Security token’ların (Menkul Kıymet Jetonları) mevzuat kapsamında değerlendirilebilmesi için öncelikle tanımının
yapılması önemlidir. Security token’lar menkul kıymet token’ı olarak adlandırılan ve hisse senedi veya borçlanma aracı gibi
işlem gören, varlık değeri gösteren token’lardır. STO, kitlesel fonlama yöntemi ile menkul kıymet token’ı olarak adlandırılabilen
security token’ların halka arz etme yöntemidir. Dijital varlık şeklinde verilen finansal menkul kıymet; sahibine ortaklık hakkı veya
alacaklılık hakkı vermektedir. STO’ların sahibine tanıdığı haklar açısından bir değerlendirme yapıldığında, sahibine herhangi bir
maddi hak talebinde bulunmayan “utility token” veya dijital tokenlardan açıkça farklıdır.(71) Makalenin 4.2 bölümünde
bahsedildiği üzere; Amerika Birleşik Devletleri Menkul Kıymetler ve Borsa Komisyonu’na (SEC) bir rehber yayınlayarak Howey
Test’ini zorunlu kılmıştır. Bu kapsamda, Howey Test’i baz alınarak Türk Hukuku mevzuatına uygun şekilde benzer bir yöntemin
uygulanması değerlendirmeye alınabilir.
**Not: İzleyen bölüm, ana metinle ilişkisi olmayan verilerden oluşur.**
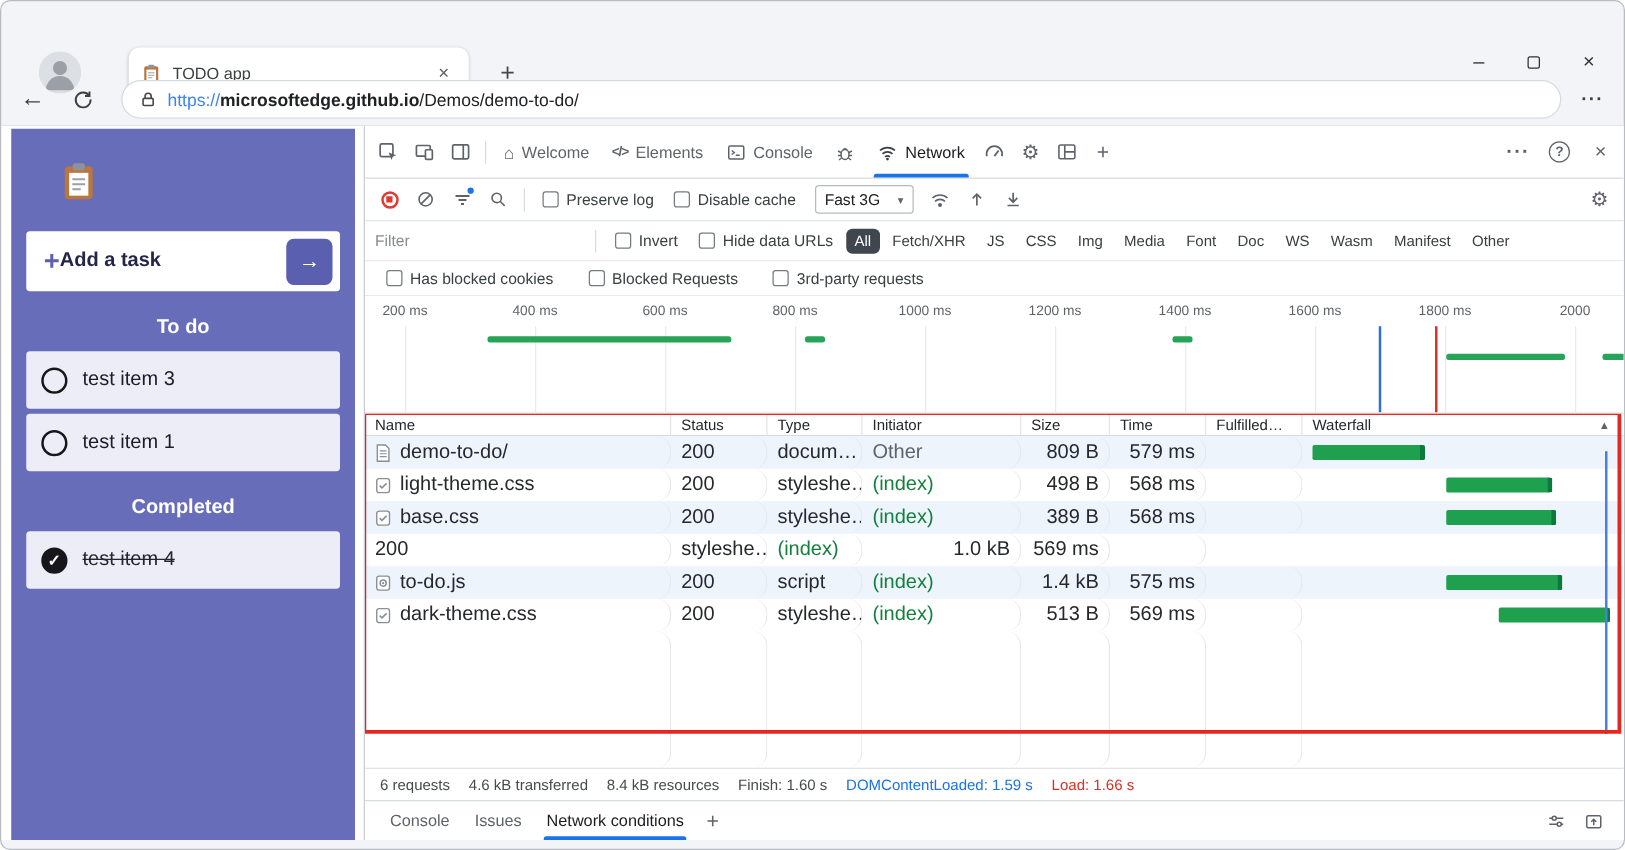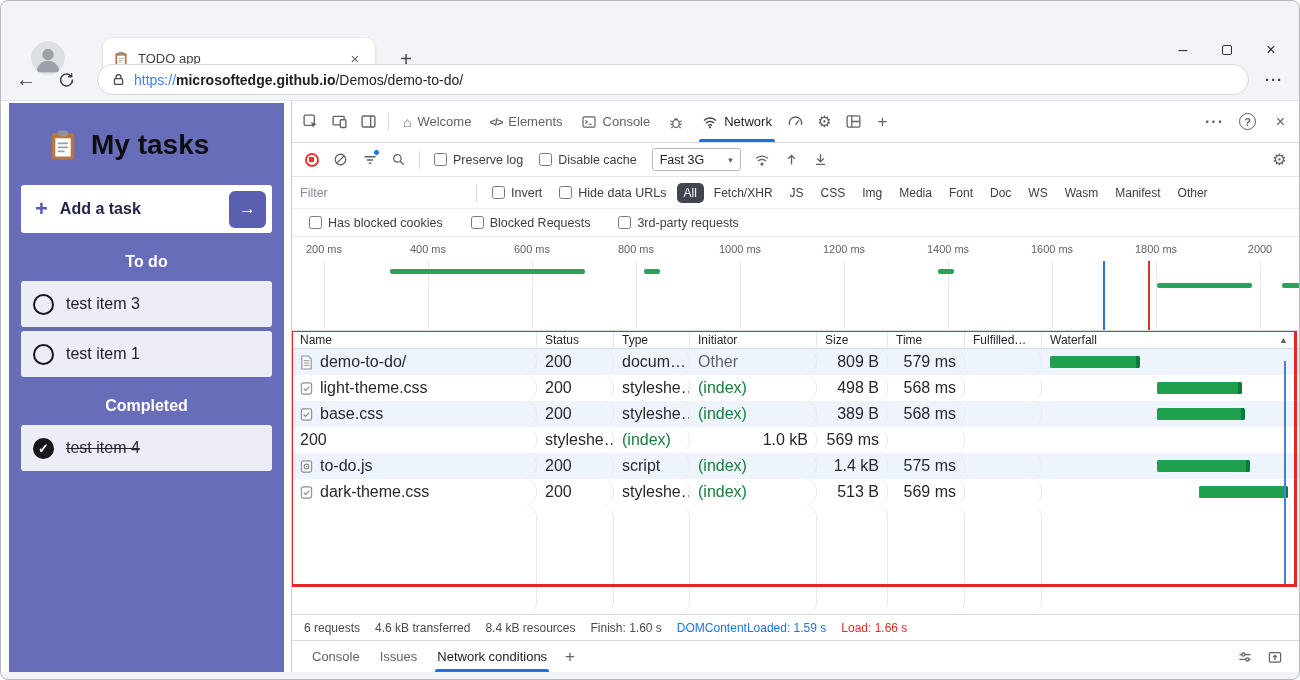--- a/index.html
+++ b/index.html
@@ -194,7 +194,6 @@
           <line x1="6.8" y1="11.5" x2="13.2" y2="11.5" stroke="#9aa0a6" stroke-width="1"></line>
           <line x1="6.8" y1="14" x2="11" y2="14" stroke="#9aa0a6" stroke-width="1"></line>
         </svg>
-        <span class="todo-title">My tasks</span>
       </div>
       <div class="addtask">
         <span class="addtask-plus">+</span>

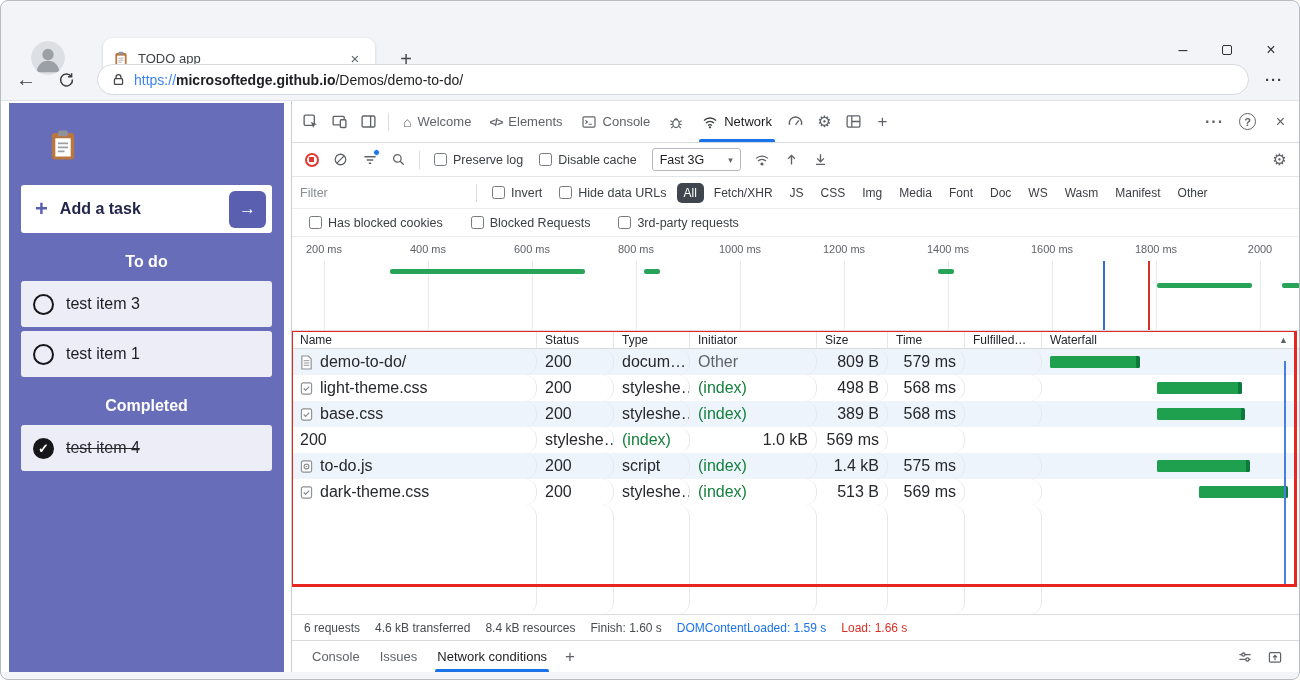--- a/index.html
+++ b/index.html
@@ -74,7 +74,7 @@
   .badge { position:absolute; right:3px; top:3px; width:7px; height:7px; background:#1a73e8; border-radius:50%; border:1.5px solid #fff; }
   .chk { width:13px; height:13px; border:1.4px solid #767b80; border-radius:2.5px; background:#fff; flex:none; }
   .chklabel { display:flex; align-items:center; gap:6px; font-size:12.5px; color:#3c4043; padding:0 7px; white-space:nowrap; cursor:pointer; }
-  .throttle { height:23px; border:1px solid #b6bac0; border-radius:3px; padding:0 7px; display:flex; align-items:center; gap:24px;
+  .throttle { height:23px; border:1px solid #b6bac0; border-radius:3px; padding:0 7px; display:flex; align-items:center; gap:14px;
               font-size:12.5px; color:#202124; margin:0 6px; background:#fff; cursor:pointer; white-space:nowrap; }
   .caret { font-size:9px; color:#5f6368; }
   .gear { font-size:16px; color:#5f6368; }

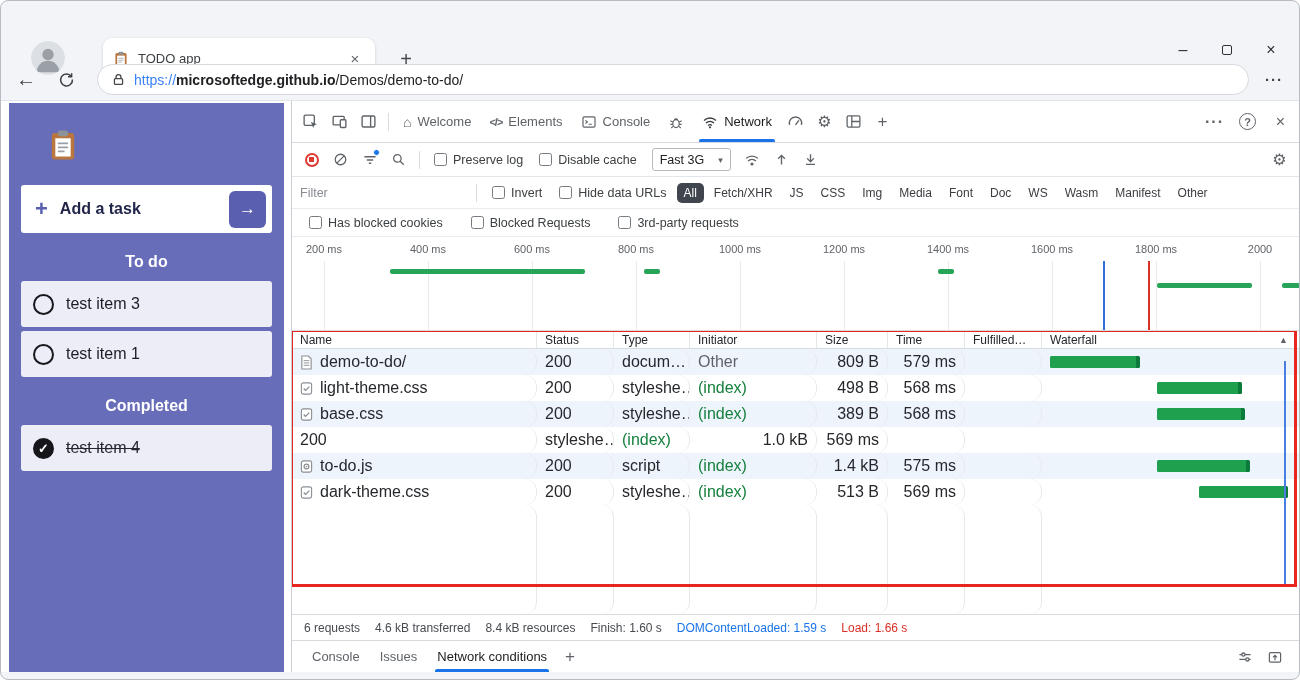--- a/index.html
+++ b/index.html
@@ -41,7 +41,7 @@
   .todo-title { font-size:28px; font-weight:700; color:#0d0d12; }
   .addtask { margin:24px 12px 0; height:48px; background:#fff; border-radius:3px; display:flex; align-items:center; padding:0 6px 0 14px; cursor:pointer; }
   .addtask-plus { color:#5a5fb0; font-size:22px; font-weight:700; }
-  .addtask-label { flex:1; margin-left:12px; font-size:16px; font-weight:700; color:#23264b; }
+  .addtask-label { flex:1; font-size:16px; font-weight:700; color:#23264b; }
   .addtask-go { width:37px; height:37px; background:#5a5fb0; border-radius:6px; color:#fff; font-size:17px; font-weight:700; }
   .section-h { text-align:center; color:#fff; font-weight:700; font-size:16px; margin-top:20px; }
   .titem { margin:10px 12px 0; height:46px; background:#ededf7; border-radius:3px; display:flex; align-items:center; padding:0 12px; gap:12px; }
Howey Test, 1946 tarihli SEC v. w. j. Howey Co.(72) davasında, Amerika Yüksek
Mahkemesi (Supreme Court of the United States)’nin yatırım sözleşmelerinin unsurlarını belirlediği kararında, ilgili unsurları
ifade etmek için kullanılan terimdir. Bir yatırım sözleşmesi, başkalarının girişimcilik veya yönetim çabalarından elde edilecek
makul bir kâr beklentisi ile ortak bir kuruluşta para yatırımıdır.(73) Özetlemek gerekirse SEC, Howey Test’e göre DAO ve benzeri ICO’ları değerlendirmiş ve bunları menkul kıymet (security) kabul etmiştir. Ayrıca, 3 Nisan 2019 tarihinde iki farklı adım
atılarak gerçekleştirilen açıklamalar, Howey Test’in içeriğini pek de etkilemeyecek şekilde tekrar edilmiştir. İlk olarak, SEC’in
Yenilik ve Finansal Teknoloji Strateji Merkezi (FinHub), “Framework for ‘Investment Contract’ Analysis of Digital Assets”
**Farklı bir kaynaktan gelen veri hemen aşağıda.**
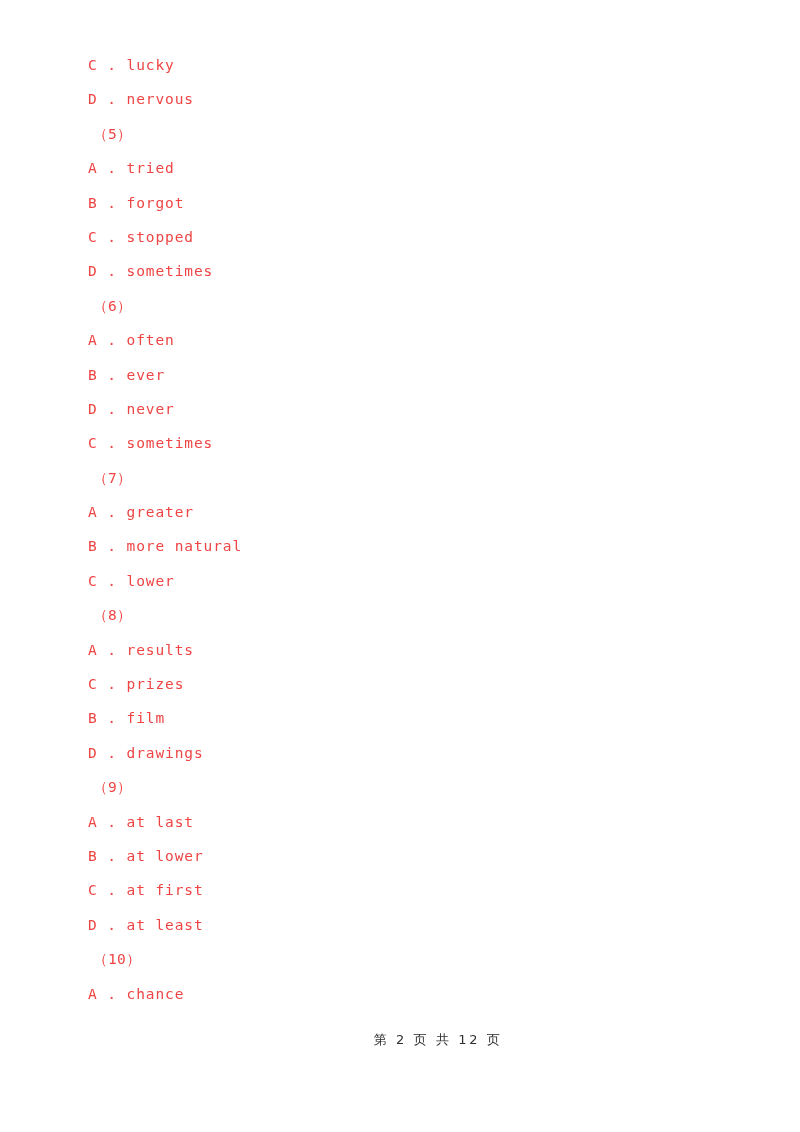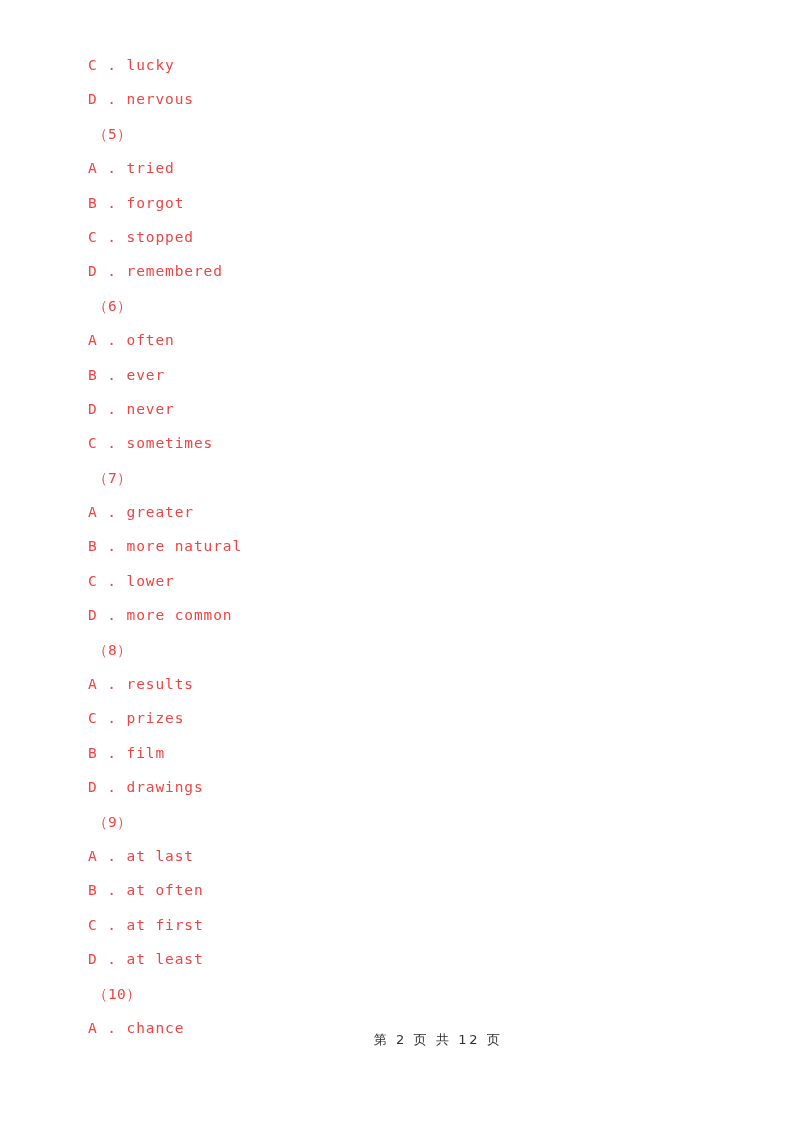--- a/index.html
+++ b/index.html
@@ -82,7 +82,7 @@
       <div class="doc-line option-line">A . tried</div>
       <div class="doc-line option-line">B . forgot</div>
       <div class="doc-line option-line">C . stopped</div>
-      <div class="doc-line option-line">D . remembered</div>
+      <div class="doc-line option-line">D . sometimes</div>
       <div class="doc-line question-number-line">（6）</div>
       <div class="doc-line option-line">A . often</div>
       <div class="doc-line option-line">B . ever</div>

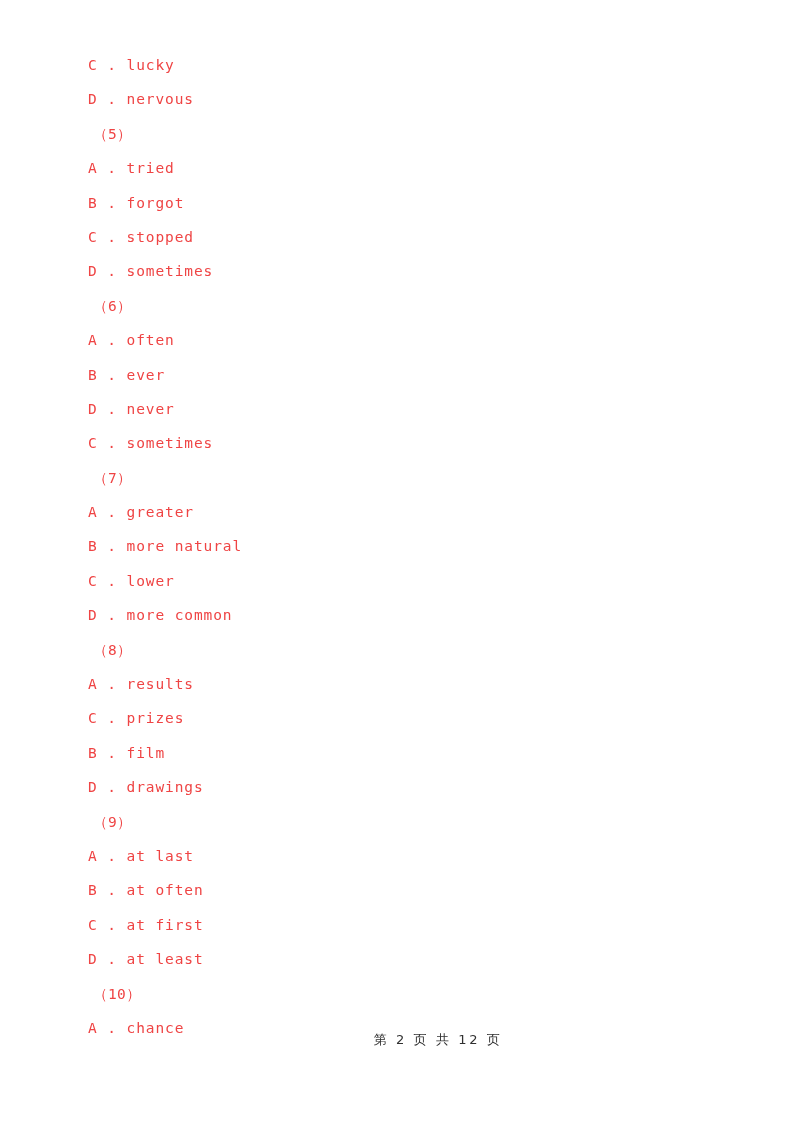--- a/index.html
+++ b/index.html
@@ -92,7 +92,6 @@
       <div class="doc-line option-line">A . greater</div>
       <div class="doc-line option-line">B . more natural</div>
       <div class="doc-line option-line">C . lower</div>
-      <div class="doc-line option-line">D . more common</div>
       <div class="doc-line question-number-line">（8）</div>
       <div class="doc-line option-line">A . results</div>
       <div class="doc-line option-line">C . prizes</div>

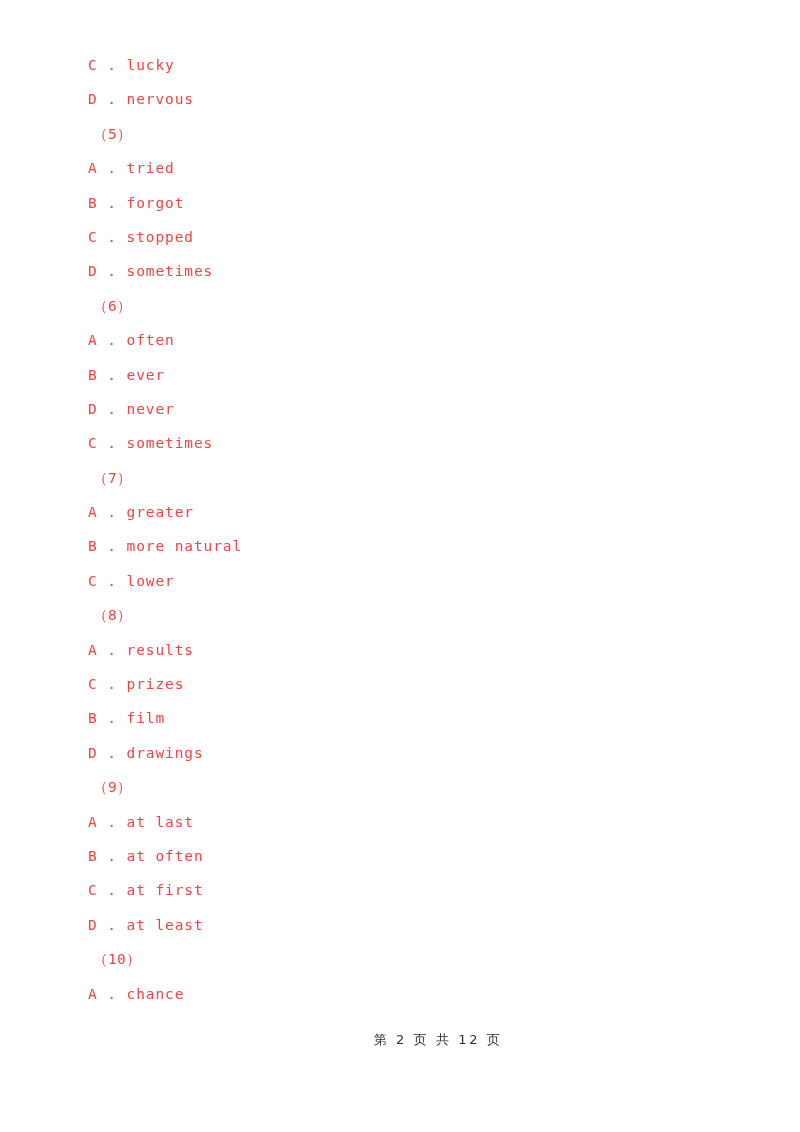--- a/index.html
+++ b/index.html
@@ -99,7 +99,7 @@
       <div class="doc-line option-line">D . drawings</div>
       <div class="doc-line question-number-line">（9）</div>
       <div class="doc-line option-line">A . at last</div>
-      <div class="doc-line option-line">B . at often</div>
+      <div class="doc-line option-line">B . at lower</div>
       <div class="doc-line option-line">C . at first</div>
       <div class="doc-line option-line">D . at least</div>
       <div class="doc-line question-number-line">（10）</div>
(Framework)(74) adında kısa bir basın açıklaması yayınlamıştır. İlgili basın açıklamasına göre; SEC, bahsi geçen Framework’u
“piyasa katılımcılarının, federal menkul kıymetler yasalarının belirli bir dijital varlığın teklifine, satışına veya yeniden satışına
uygulanıp uygulanmayacağını değerlendirmesine yardımcı olacak analitik bir araç”(75) olduğunu ilan etmiştir. Buna rağmen
yetkili kişiler, Framework’un, SEC’in yetkili bir kuralı, regülasyonu veya beyanı olmadığını özellikle vurgulamıştır. Framework
bazı ufak yenilikler getirerek, ticari faaliyet için kullanılan bir token’ın menkul değer olduğu bulgusuna karşı çıkan çeşitli
özellikleri tanımlamıştır. Ayrıca, bir dayanak varlığın arz ve talebini etkileyen dış pazar kuvvetlerinden kaynaklanan fiyat
takdirinin, Howey Test altında genellikle kar olarak değerlendirilmeyeceğini vurgulamıştır. FinHub tarafından yayımlanan
Framework’un yanı sıra, 3 Nisan 2019 tarihinde SEC’in Şirket Finansmanı Birimi (Division of Corporation Finance), uçak
kiralama hizmetleri sağlayıcısı olan TurnKey Jet, Inc. (TurnKey) tarafından sunulan işlem dışı bir talebe (no-action request) yanıt
vermiştir. Blokzinciri temelli bir projeyi ilk defa ele alan SEC, no-action mektubunda, belirtilen şartlar altında TurnKey’in hava
tüzüğü müşterilerine dijital bir token (TKJ) satması halinde bir haciz eyleminde bulunmayacağını belirtmiştir.(77) Yukarıda ifade
edilen yakın zamandaki gelişmeler ve Howey Test’e istinaden, security token’ların menkul kıymet niteliğine haiz olup olmadığına
ilişkin rehber veya test düzenlenmesinin Türk Hukuku açısından da değerlendirilmesi düşünülebilir.